■ **DIRECTIONS**
Copy all data exactly. Skip pictures.

[Collected data entries]
╔══

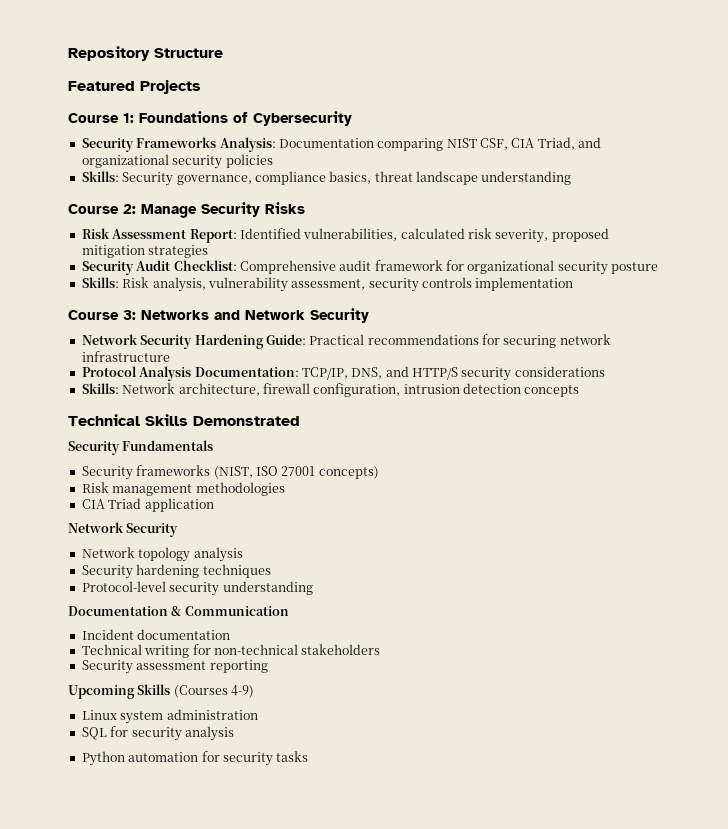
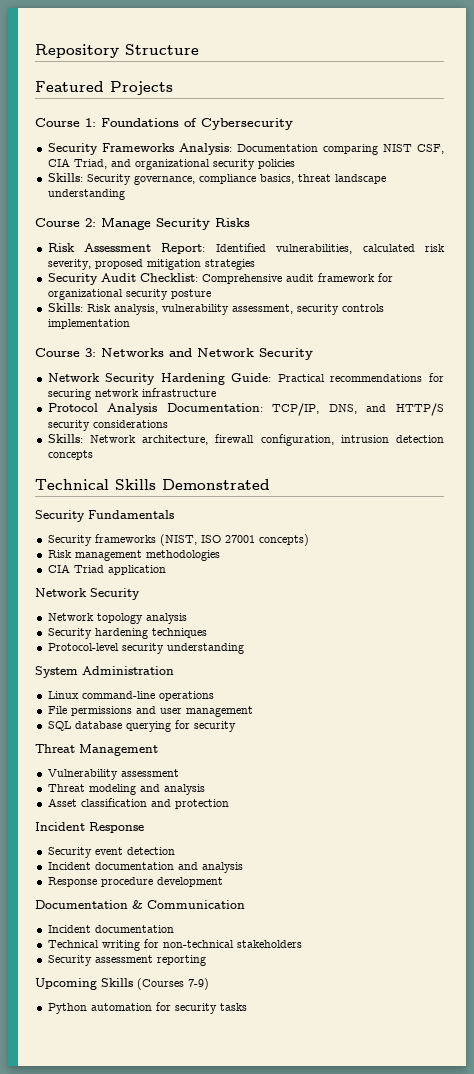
+ System Administration
+ Linux command-line operations
+ File permissions and user management
+ SQL database querying for security
+ Threat Management
+ Vulnerability assessment
+ Threat modeling and analysis
+ Asset classification and protection
+ Incident Response
+ Security event detection
+ Incident documentation and analysis
+ Response procedure development
- Upcoming Skills (Courses 4-9)
- Linux system administration
- SQL for security analysis
+ Upcoming Skills (Courses 7-9)

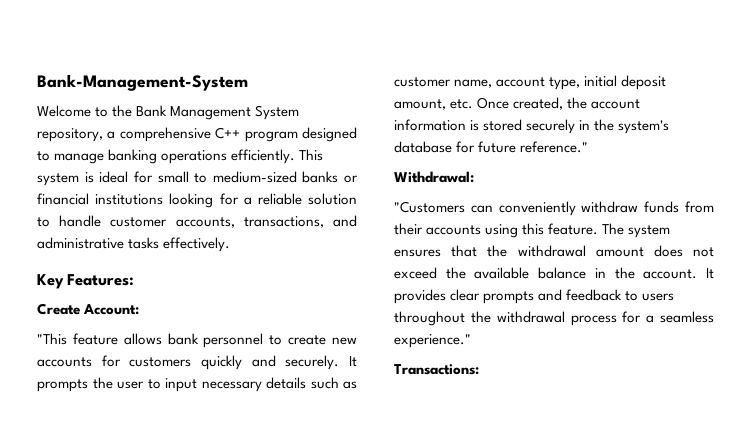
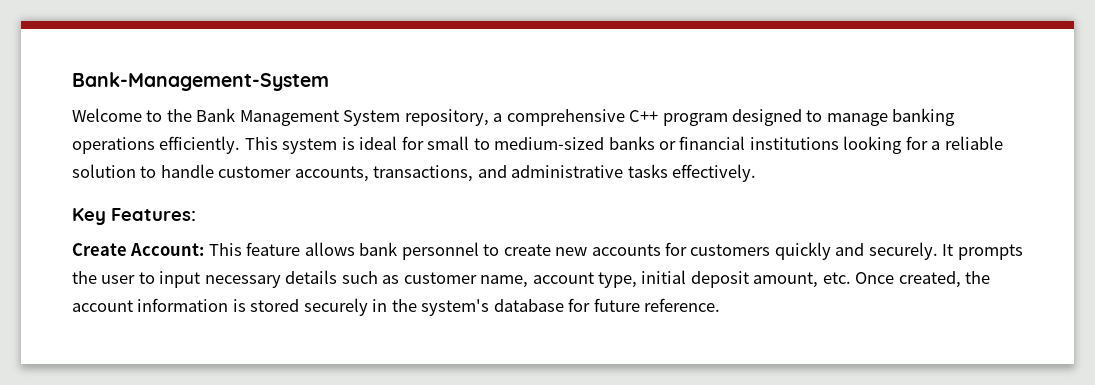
- Create Account:
- "This feature allows bank personnel to create new accounts for customers quickly and securely.
+ Create Account: This feature allows bank personnel to create new accounts for customers quickly and securely.
- It prompts the user to input necessary details such as customer name, account type, initial deposit amount, etc. Once created, the account information is stored securely in the system's database for future reference."
- Withdrawal:
- "Customers can conveniently withdraw funds from their accounts using this feature. The system ensures that the withdrawal amount does not exceed the available balance in the account. It provides clear prompts and feedback to users throughout the withdrawal process for a seamless experience."
- Transactions:
+ It prompts the user to input necessary details such as customer name, account type, initial deposit amount, etc. Once created, the account information is stored securely in the system's database for future reference.

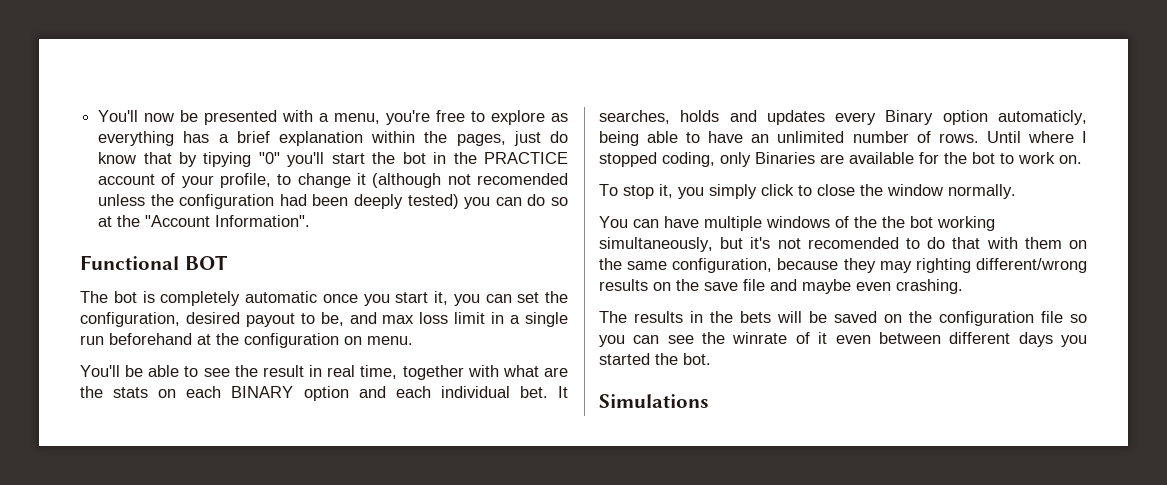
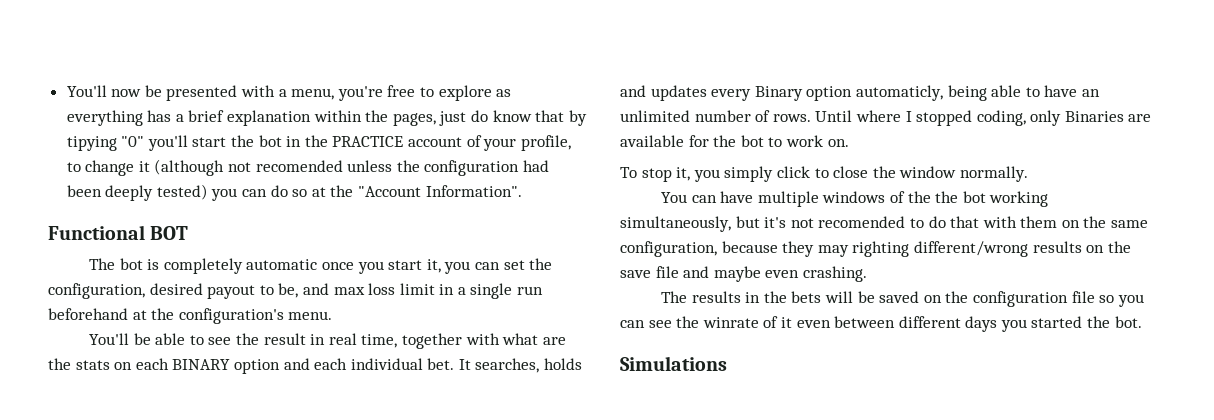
- The bot is completely automatic once you start it, you can set the configuration, desired payout to be, and max loss limit in a single run beforehand at the configuration on menu.
+ The bot is completely automatic once you start it, you can set the configuration, desired payout to be, and max loss limit in a single run beforehand at the configuration's menu.

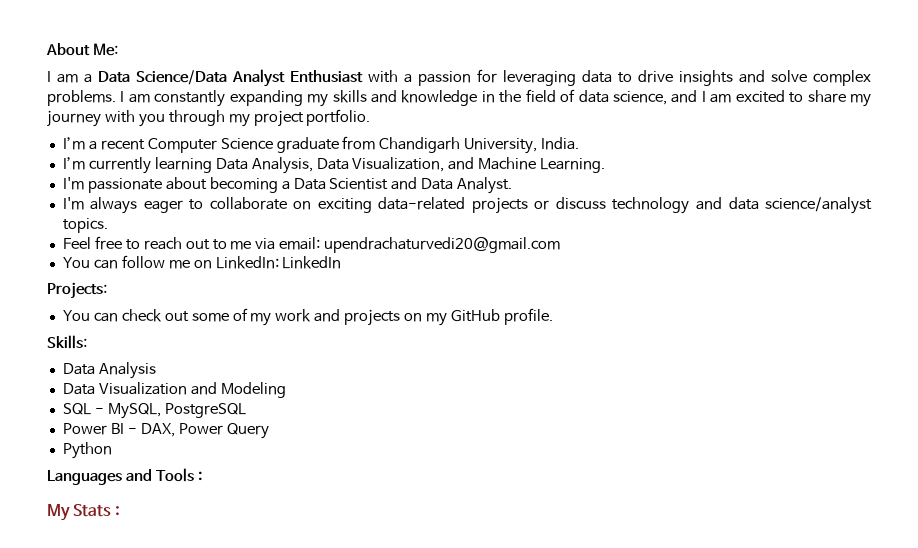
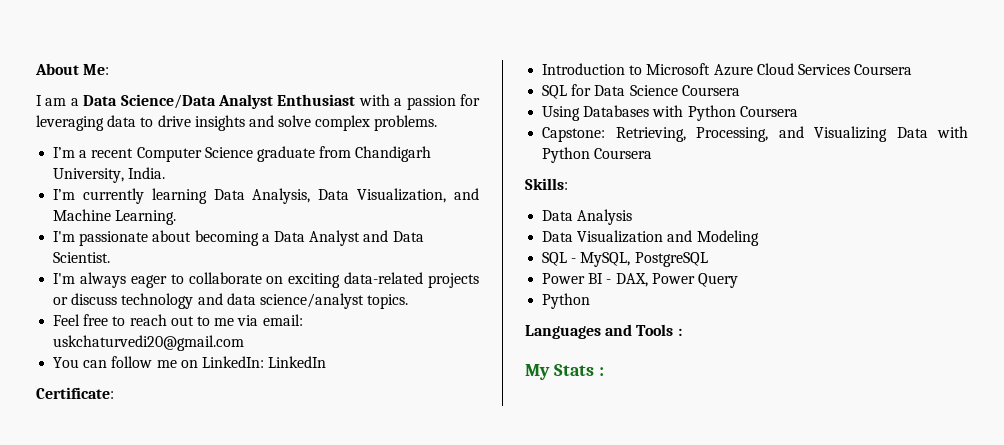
- I am constantly expanding my skills and knowledge in the field of data science, and I am excited to share my journey with you through my project portfolio.
- I'm passionate about becoming a Data Scientist and Data Analyst.
+ I'm passionate about becoming a Data Analyst and Data Scientist.
- Feel free to reach out to me via email: upendrachaturvedi20@gmail.com
+ Feel free to reach out to me via email: uskchaturvedi20@gmail.com
- Projects:
- You can check out some of my work and projects on my GitHub profile.
+ Certificate:
+ Introduction to Microsoft Azure Cloud Services Coursera
+ SQL for Data Science Coursera
+ Using Databases with Python Coursera
+ Capstone: Retrieving, Processing, and Visualizing Data with Python Coursera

╚══

■ **TASK RESULT**
+ System Administration
+ Linux command-line operations
+ File permissions and user management
+ SQL database querying for security
+ Threat Management
+ Vulnerability assessment
+ Threat modeling and analysis
+ Asset classification and protection
+ Incident Response
+ Security event detection
+ Incident documentation and analysis
+ Response procedure development
- Upcoming Skills (Courses 4-9)
- Linux system administration
- SQL for security analysis
+ Upcoming Skills (Courses 7-9)

- Create Account:
- "This feature allows bank personnel to create new accounts for customers quickly and securely.
+ Create Account: This feature allows bank personnel to create new accounts for customers quickly and securely.
- It prompts the user to input necessary details such as customer name, account type, initial deposit amount, etc. Once created, the account information is stored securely in the system's database for future reference."
- Withdrawal:
- "Customers can conveniently withdraw funds from their accounts using this feature. The system ensures that the withdrawal amount does not exceed the available balance in the account. It provides clear prompts and feedback to users throughout the withdrawal process for a seamless experience."
- Transactions:
+ It prompts the user to input necessary details such as customer name, account type, initial deposit amount, etc. Once created, the account information is stored securely in the system's database for future reference.

- The bot is completely automatic once you start it, you can set the configuration, desired payout to be, and max loss limit in a single run beforehand at the configuration on menu.
+ The bot is completely automatic once you start it, you can set the configuration, desired payout to be, and max loss limit in a single run beforehand at the configuration's menu.

- I am constantly expanding my skills and knowledge in the field of data science, and I am excited to share my journey with you through my project portfolio.
- I'm passionate about becoming a Data Scientist and Data Analyst.
+ I'm passionate about becoming a Data Analyst and Data Scientist.
- Feel free to reach out to me via email: upendrachaturvedi20@gmail.com
+ Feel free to reach out to me via email: uskchaturvedi20@gmail.com
- Projects:
- You can check out some of my work and projects on my GitHub profile.
+ Certificate:
+ Introduction to Microsoft Azure Cloud Services Coursera
+ SQL for Data Science Coursera
+ Using Databases with Python Coursera
+ Capstone: Retrieving, Processing, and Visualizing Data with Python Coursera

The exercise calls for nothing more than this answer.